Тем же вечером пришли на площадь вои с приказом посадить дерзкого скомороха в поруб. Но скоморошья телега уже исчезла: Радко знал, что за такие дерзости не одаривают собольей шубой. К утру он был далеко от Торжка.
Днем передвигаться по дорогам было опасно, и Радко забивался в лесную глушь. Здесь, под соснами, он разводил огонь и варил в горшке сочевицу, а иногда борщ с морковью. Борща и моркови в телеге у него был целый мешок – ешь, не хочу. А где раздобыть мяса? Мясо им подавали в деревнях. Но теперь в деревни Радко не сворачивал, опасаясь тиунов.
Только въехав в пределы Ростово-Суздальской земли, он вздохнул облегченно. Здесь они были почти дома.
Однако в первом же селе едва не стряслась беда. Только-только показались они на околице, как их окружили мужики. Телегу остановили, Радка сбросили на землю, связали и оттащили на обочину. Маркела и Карпушу вязать не стали – приставили к ним сторожей с шелепугами.
– Попались, тати! – радовались мужики.– А ну, вилами их!
Так бы и прибили, толком не разобравшись, да выручил оказавшийся поблизости старик.
– Ликом-то они вроде бы на тех-то не похожи.– И рассказал, как проходившие селом скоморохи шарили по избам, а ворованное складывали в снятые с веревок бабьи рубахи и тащили со дворов на свои возы. Тем временем другие развлекали песнями доверчивых мужиков. Один из них уж больно ловкий был. По описанию Радко признал в нем Нерадца.
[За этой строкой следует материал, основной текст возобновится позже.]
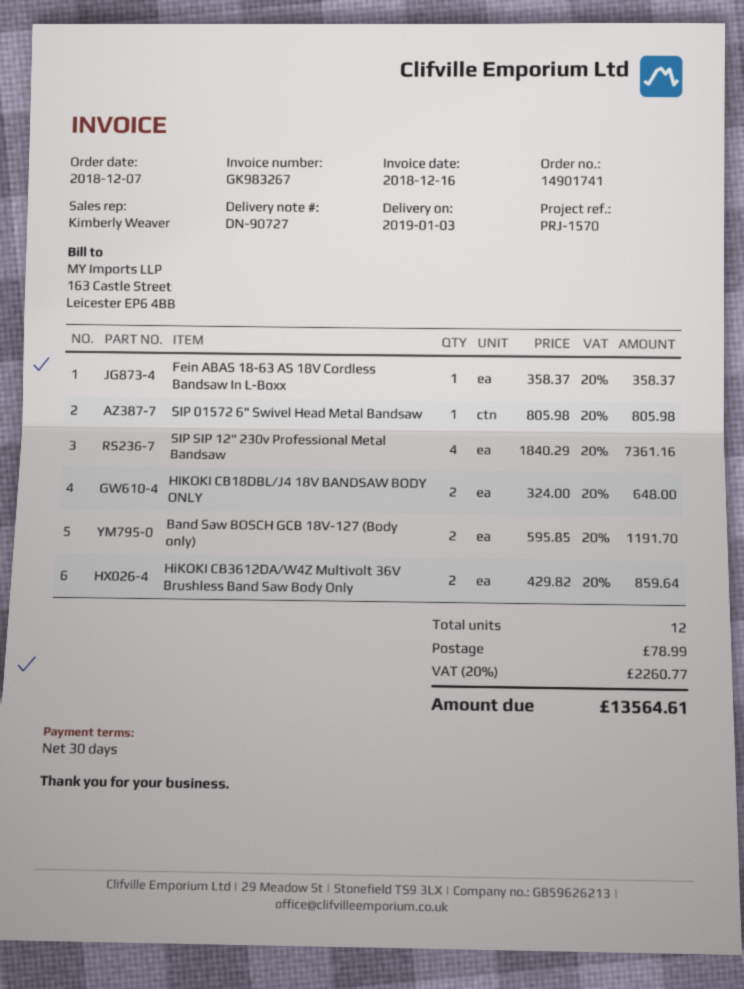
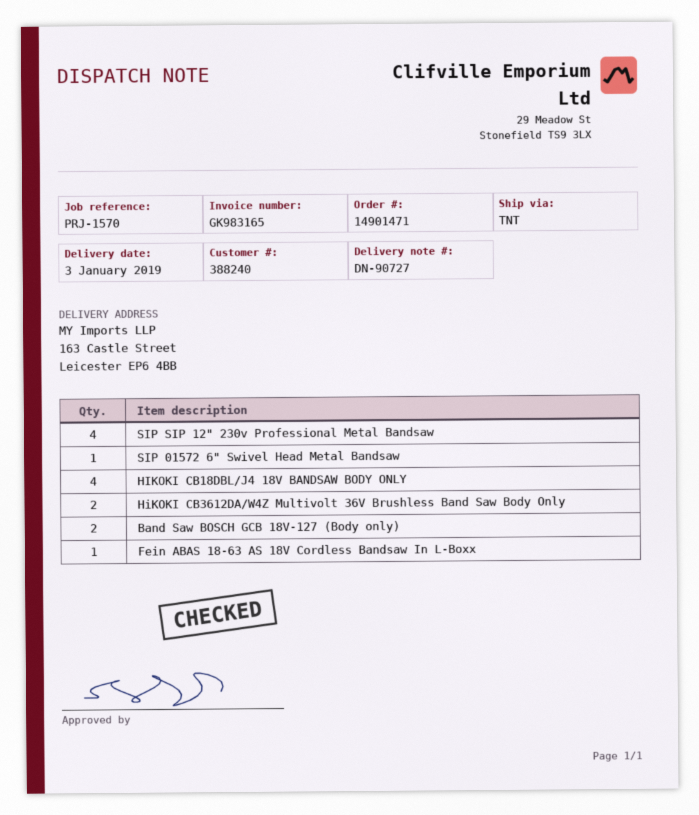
order number: 14901741 -> 14901471
invoice number: GK983267 -> GK983165
HIKOKI CB18DBL/J4 18V BANDSAW BODY ONLY: 2 -> 4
«Неужто жив? – удивился он.– Неужто носит еще его земля?»
Старик был прав, низкий поклон ему. В селе, куда их привели, все выяснилось. Приметливые бабы ни в Радке, ни в Маркеле не признали шустрого музыканта. А уж Карпуша и вовсе не походил на грабителя. Кончилось тем, что скоморохов накормили кашей и отпустили с миром.
Встречаться с Нерадцем у Радка не было никакой охоты. А встречи, видно, не миновать. Запомнил его Нерадец, не мог не запомнить. Когда отбивали у него Аленку у Неглинной, Радко столкнулся с ним лицом к лицу. Запали скомороху в сердце бешенством скошенные глаза атамана.
От таких глаз держись подальше, пощады от Нерадца не жди...
А дни стояли ясные, по всему телу растекалась солнечная благодать. Подремывая в трясущейся на ухабах телеге, Радко лениво вспоминал последние дни, проведенные в Новгороде.
– Батька, а батька,– толкнул локтем задумавшегося Радка Карпуша.– Не спишь ли?
– Не сплю.
Карпуша зашуршал сеном и лег рядом с отцом.
– Слышь-ко,– снова проговорил он,– а правда, что на Семен-день рыба угорь выходит с утренней зарей из воды и прогуливается лугом на три версты по росе?
– Правда,– сказал Радко.– Гуляя по росе, угорь смывает с себя все болезни...
– Хитрая рыба,– тихонько засмеялся Карпуша.– Батька,а батька!
– Ну что тебе?
– А угря едят?
– Едят, да только в крайности. И то надобно наперед обойти семь городов, и, если не сыщешь никакой яствы, тогда можно есть.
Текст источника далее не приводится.